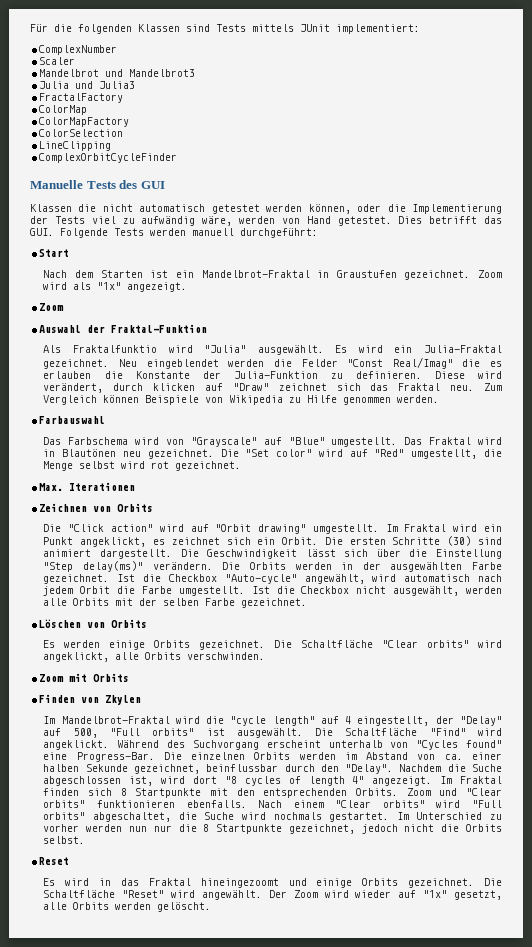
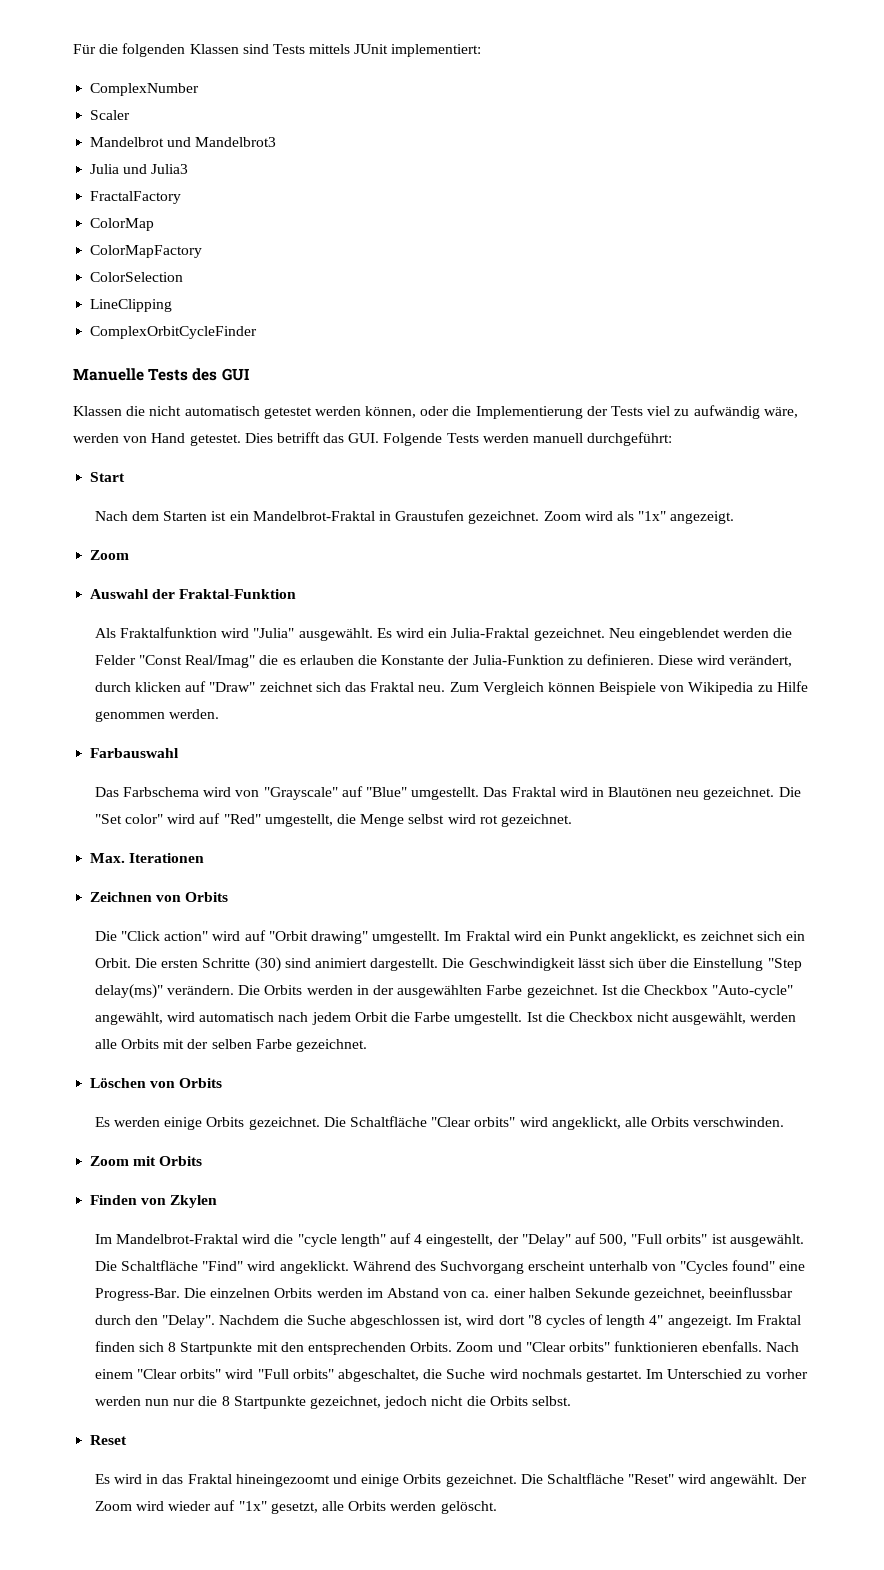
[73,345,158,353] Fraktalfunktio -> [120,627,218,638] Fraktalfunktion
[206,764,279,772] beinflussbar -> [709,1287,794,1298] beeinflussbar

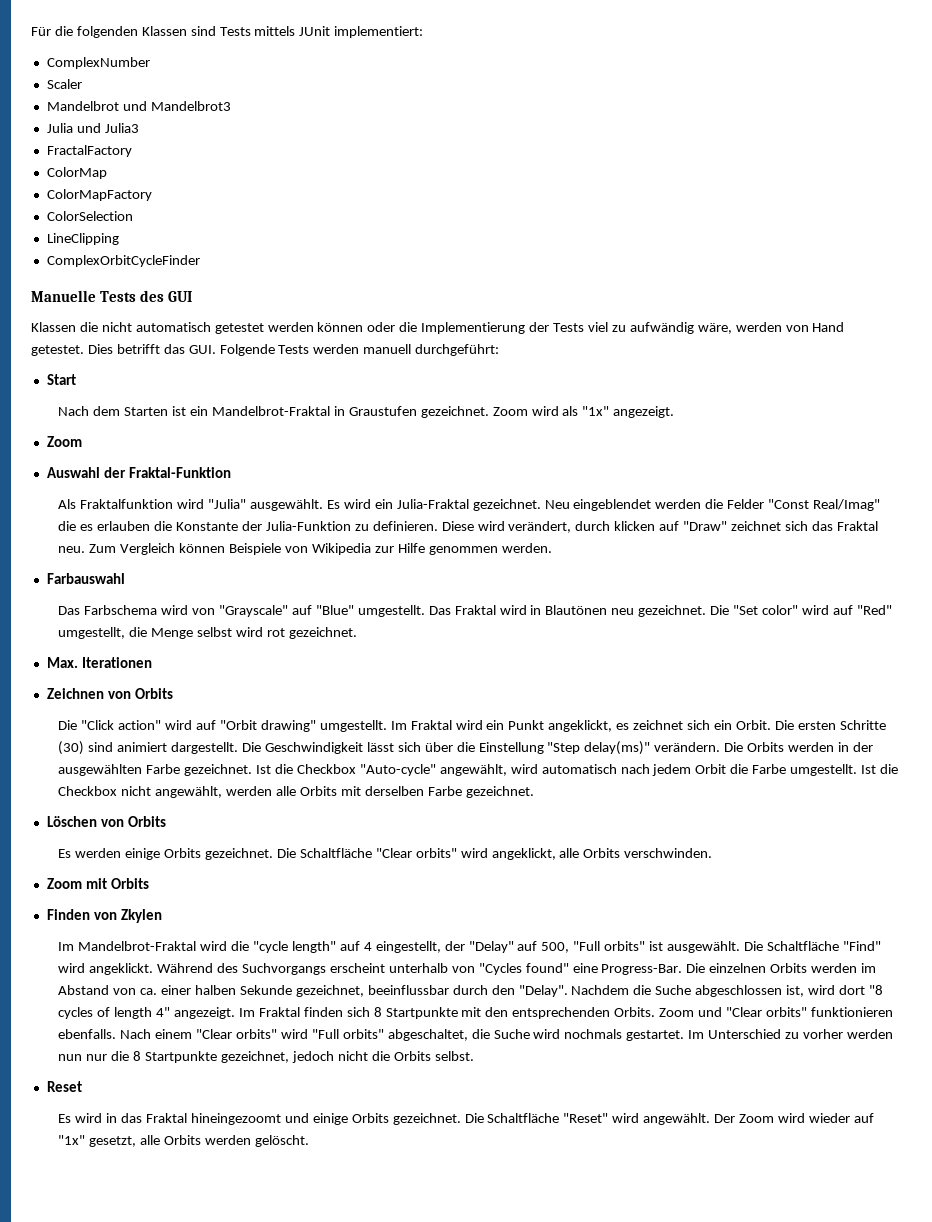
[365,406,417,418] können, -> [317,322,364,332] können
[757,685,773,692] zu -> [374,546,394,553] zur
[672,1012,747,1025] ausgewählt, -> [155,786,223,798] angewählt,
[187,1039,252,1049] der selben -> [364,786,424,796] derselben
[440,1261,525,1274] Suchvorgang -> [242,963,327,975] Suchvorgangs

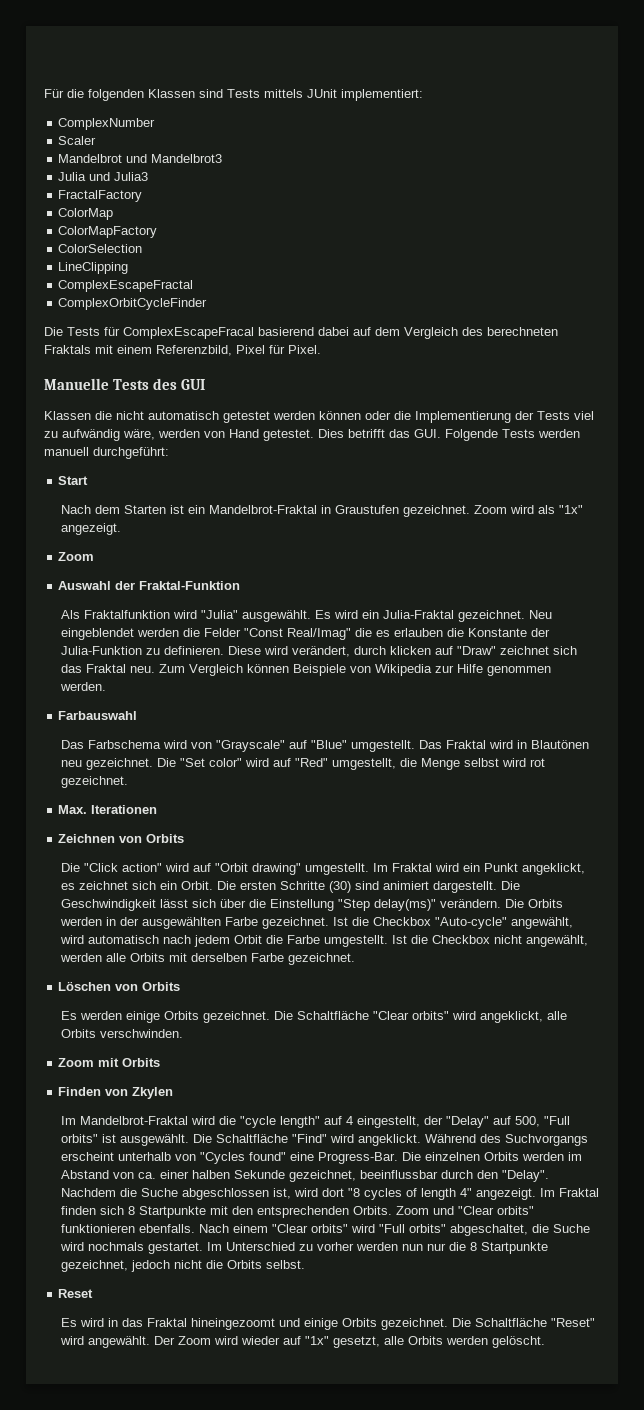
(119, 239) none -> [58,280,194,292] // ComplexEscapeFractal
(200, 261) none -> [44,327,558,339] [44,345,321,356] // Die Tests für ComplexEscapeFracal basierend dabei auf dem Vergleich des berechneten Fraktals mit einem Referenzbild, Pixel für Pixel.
# # #
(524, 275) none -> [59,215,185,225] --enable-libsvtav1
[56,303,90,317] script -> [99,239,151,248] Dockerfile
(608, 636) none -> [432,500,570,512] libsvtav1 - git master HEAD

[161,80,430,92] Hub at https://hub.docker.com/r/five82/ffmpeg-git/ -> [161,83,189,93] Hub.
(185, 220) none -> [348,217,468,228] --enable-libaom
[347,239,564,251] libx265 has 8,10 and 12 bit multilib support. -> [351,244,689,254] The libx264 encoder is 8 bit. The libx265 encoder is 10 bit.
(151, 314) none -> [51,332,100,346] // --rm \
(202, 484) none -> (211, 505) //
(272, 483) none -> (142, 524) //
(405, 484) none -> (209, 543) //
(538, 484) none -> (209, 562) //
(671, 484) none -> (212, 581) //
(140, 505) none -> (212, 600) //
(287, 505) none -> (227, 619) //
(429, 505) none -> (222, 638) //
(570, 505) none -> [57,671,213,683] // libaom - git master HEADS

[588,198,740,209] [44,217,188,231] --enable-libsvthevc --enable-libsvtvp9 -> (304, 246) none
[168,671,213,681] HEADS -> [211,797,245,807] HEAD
# # #
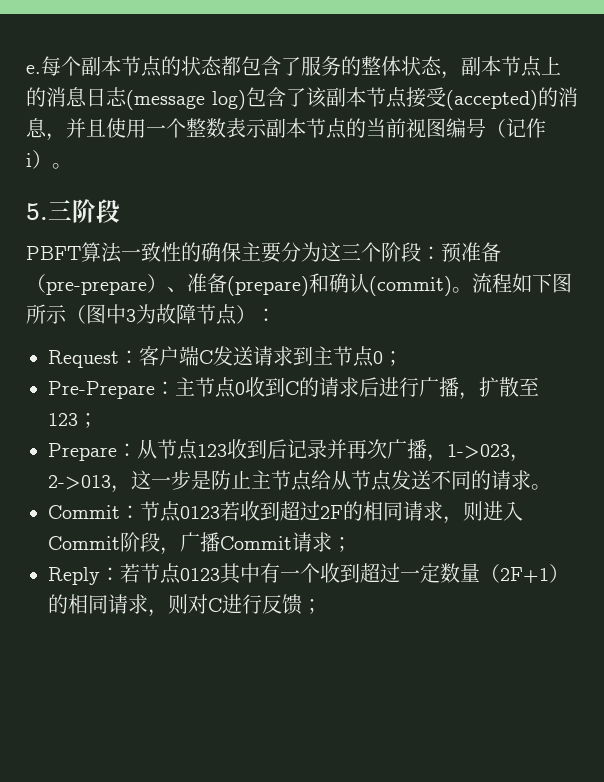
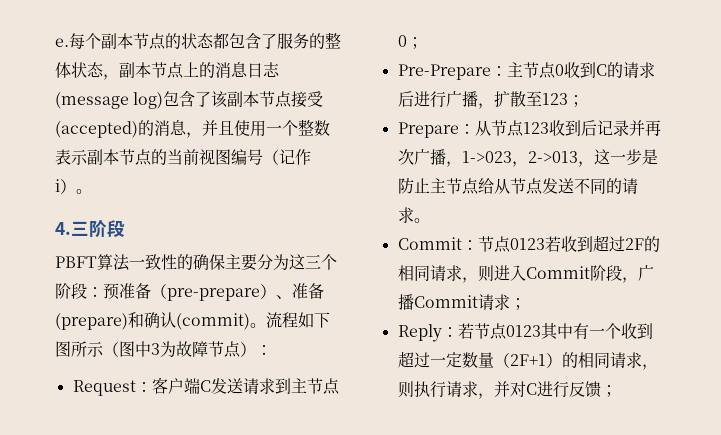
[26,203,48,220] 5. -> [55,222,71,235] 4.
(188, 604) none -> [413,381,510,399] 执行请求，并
# # #
* _PROBLEM DETAILS_:
For this exercise, transcribe exactly the part of the records above that opens with the line containing "[73,345,158,353] Fraktalfunktio ->" and closes with the one containing "(200, 261) none". Pictures are not part of the copy.

* _TASK SOLUTION_:
[73,345,158,353] Fraktalfunktio -> [120,627,218,638] Fraktalfunktion
[206,764,279,772] beinflussbar -> [709,1287,794,1298] beeinflussbar

[365,406,417,418] können, -> [317,322,364,332] können
[757,685,773,692] zu -> [374,546,394,553] zur
[672,1012,747,1025] ausgewählt, -> [155,786,223,798] angewählt,
[187,1039,252,1049] der selben -> [364,786,424,796] derselben
[440,1261,525,1274] Suchvorgang -> [242,963,327,975] Suchvorgangs

(119, 239) none -> [58,280,194,292] // ComplexEscapeFractal
(200, 261) none -> [44,327,558,339] [44,345,321,356] // Die Tests für ComplexEscapeFracal basierend dabei auf dem Vergleich des berechneten Fraktals mit einem Referenzbild, Pixel für Pixel.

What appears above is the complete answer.